» **TASK DESCRIPTION**: If a line in the data has the string "align", please show it.

» **DATA SECTION**:

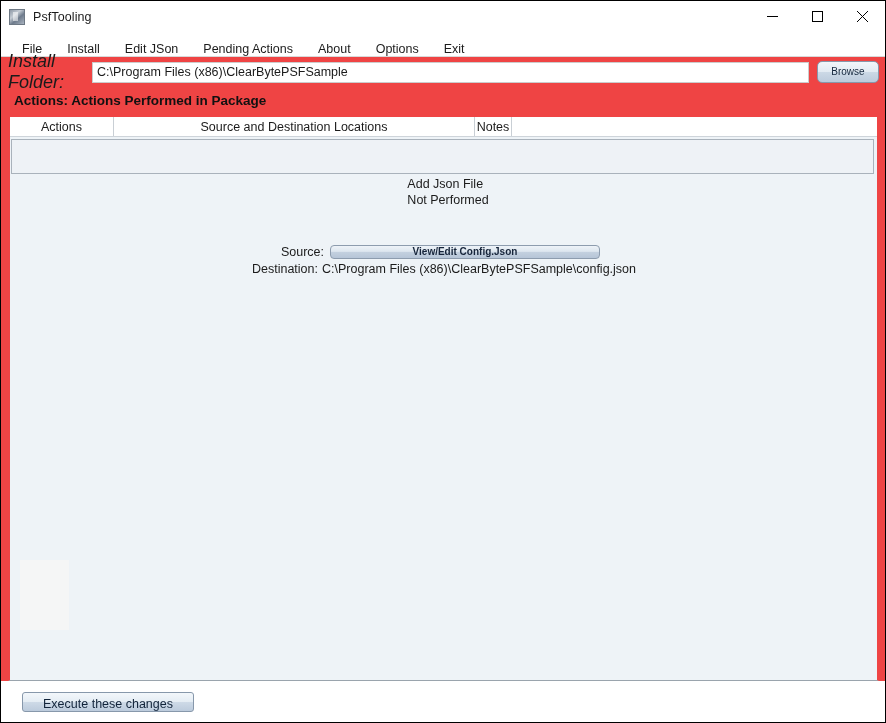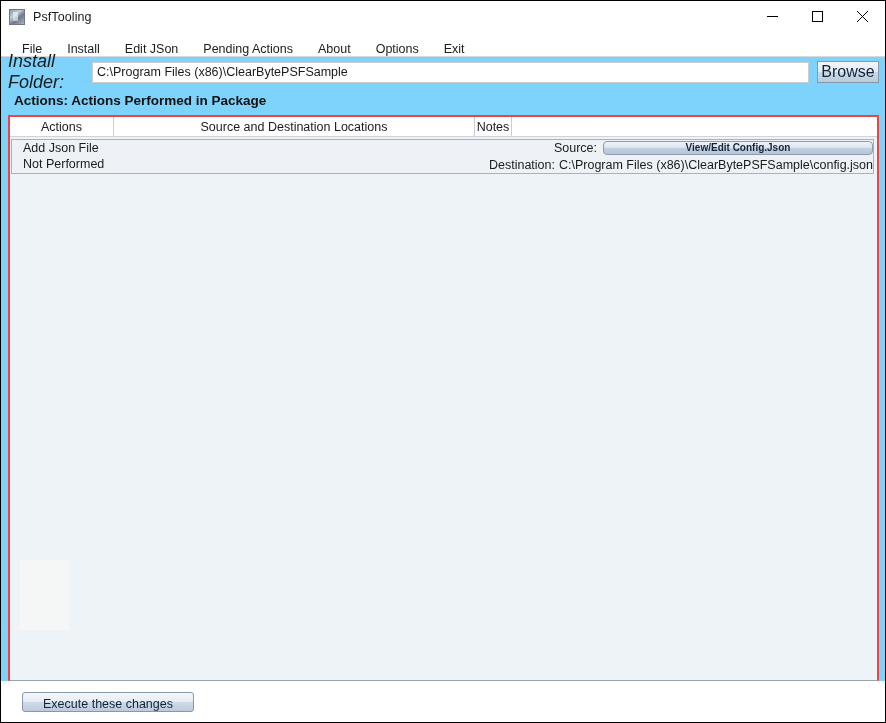--- a/index.html
+++ b/index.html
@@ -20,7 +20,7 @@
     height: 723px;
     box-sizing: border-box;
     border: 1px solid #000000;
-    background: #7dd3fc;
+    background: #ef4444;
     display: flex;
     flex-direction: column;
   }

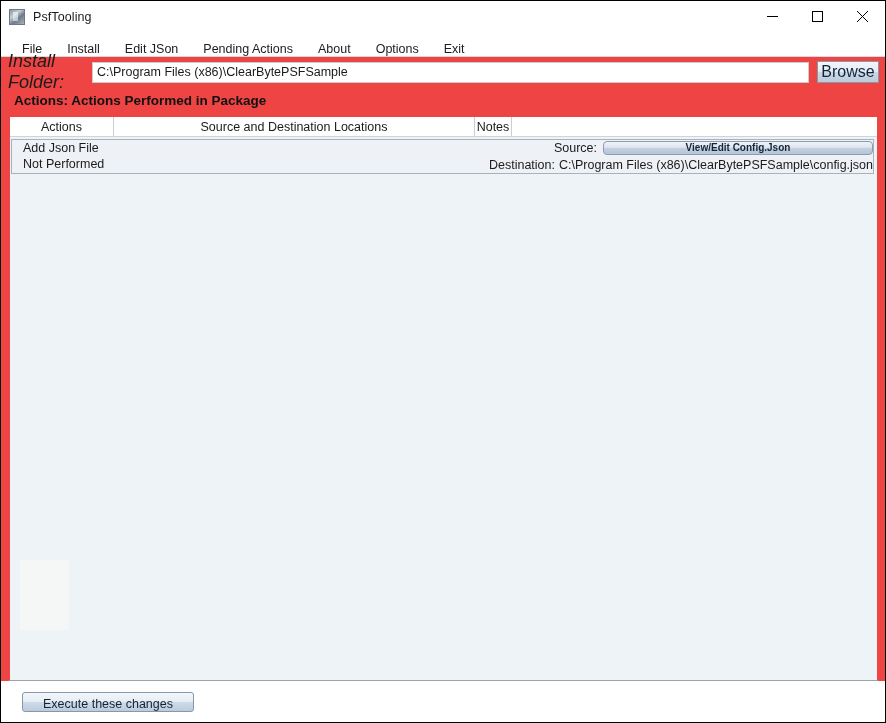--- a/index.html
+++ b/index.html
@@ -132,11 +132,11 @@
     width: 62px;
     height: 22px;
     font-family: "Liberation Sans", sans-serif;
-    font-size: 16px;
+    font-size: 10px;
     color: #12243a;
     background: linear-gradient(180deg, #f2f6fa 0%, #e3ebf3 48%, #ccd9e6 50%, #bccbdc 100%);
     border: 1px solid #8798ab;
-    border-radius: 0;
+    border-radius: 5px;
     cursor: default;
     padding: 0;
     line-height: 20px;

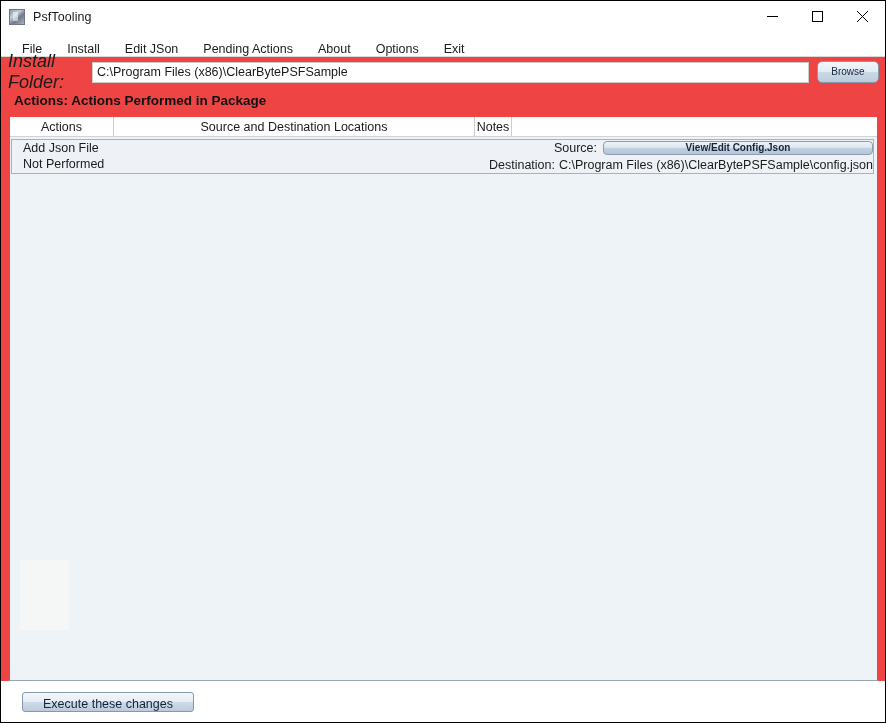--- a/index.html
+++ b/index.html
@@ -204,6 +204,7 @@
     display: flex;
     align-items: center;
     position: relative;
+    flex-direction: column;
   }
   #row-actions {
     flex: 0 0 104px;

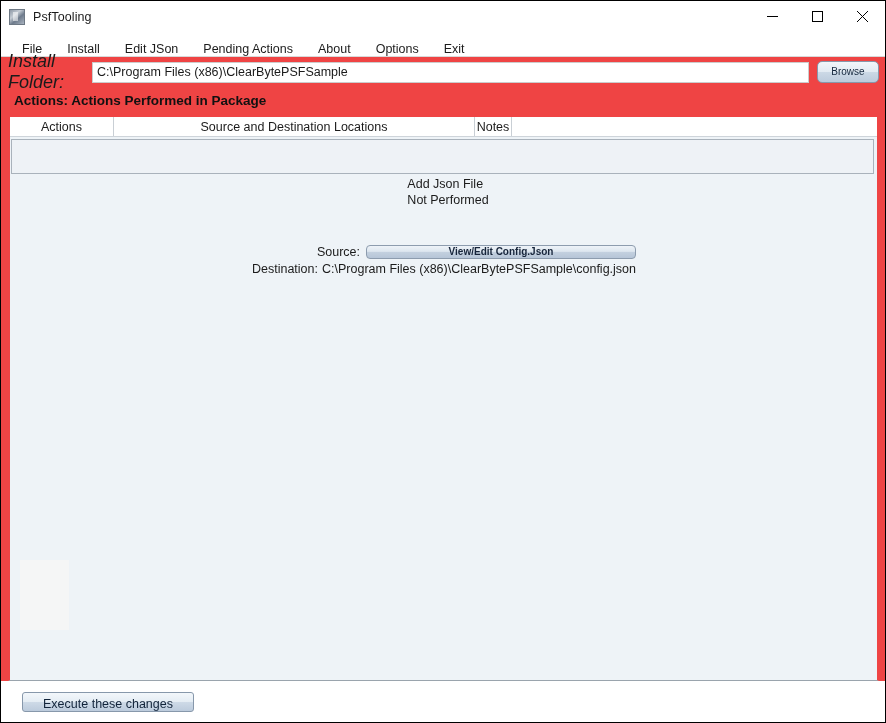--- a/index.html
+++ b/index.html
@@ -228,7 +228,6 @@
     justify-content: center;
     gap: 1px;
     padding-left: 3px;
-    align-items: flex-end;
   }
   .loc-line {
     display: flex;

» **WRITTEN ANSWER**:
     align-items: center;
-    align-items: flex-end;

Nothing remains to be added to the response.